Records contained in a dataset

▼

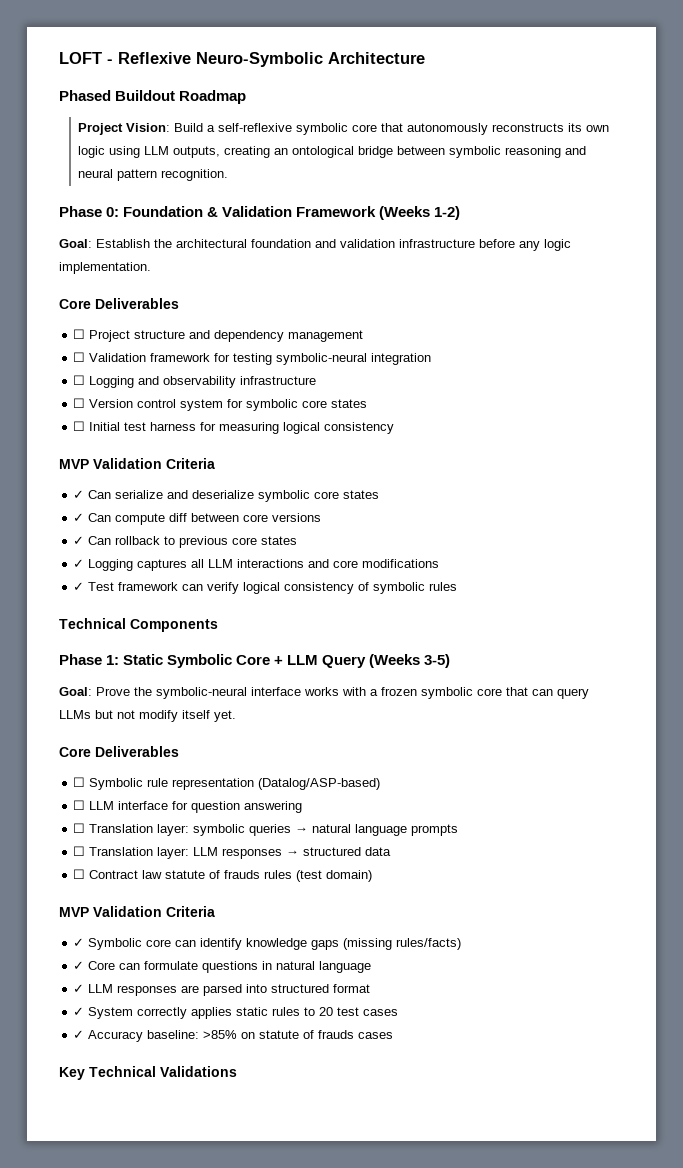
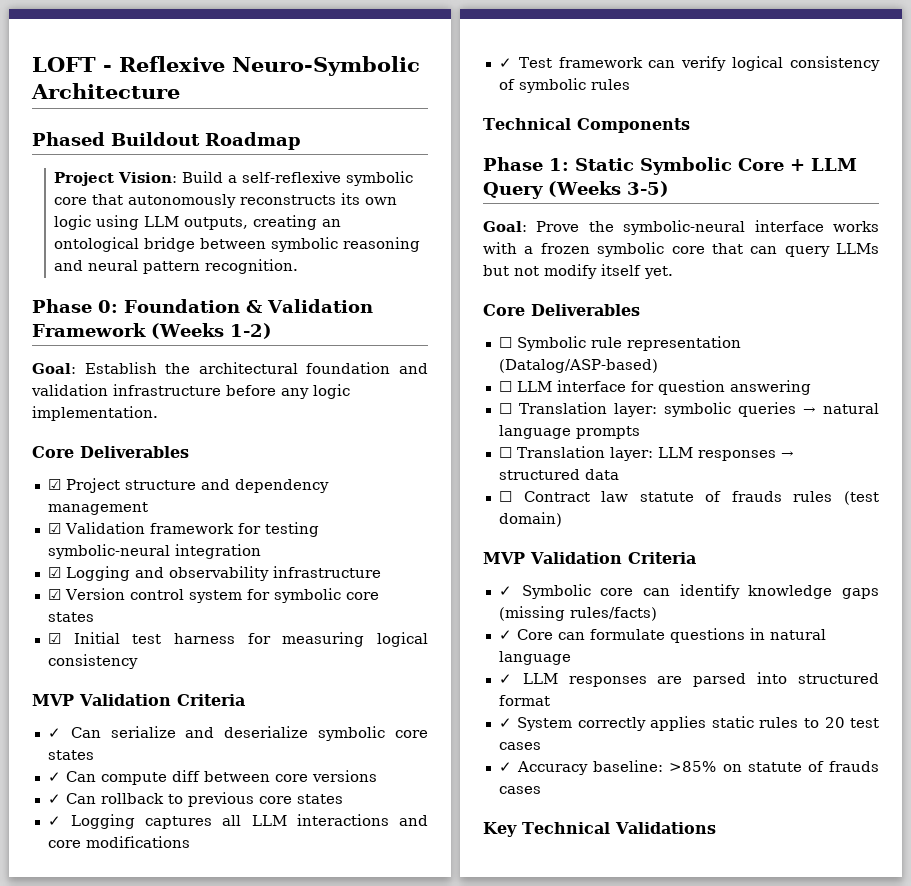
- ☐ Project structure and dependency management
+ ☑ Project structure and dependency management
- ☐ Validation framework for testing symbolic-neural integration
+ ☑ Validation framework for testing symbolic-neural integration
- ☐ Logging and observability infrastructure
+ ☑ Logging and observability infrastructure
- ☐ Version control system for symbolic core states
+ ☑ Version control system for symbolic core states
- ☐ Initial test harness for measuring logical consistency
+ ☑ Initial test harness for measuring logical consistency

▲

Set down the records in full and exactly. Do not carry over any image.

- ☐ Project structure and dependency management
+ ☑ Project structure and dependency management
- ☐ Validation framework for testing symbolic-neural integration
+ ☑ Validation framework for testing symbolic-neural integration
- ☐ Logging and observability infrastructure
+ ☑ Logging and observability infrastructure
- ☐ Version control system for symbolic core states
+ ☑ Version control system for symbolic core states
- ☐ Initial test harness for measuring logical consistency
+ ☑ Initial test harness for measuring logical consistency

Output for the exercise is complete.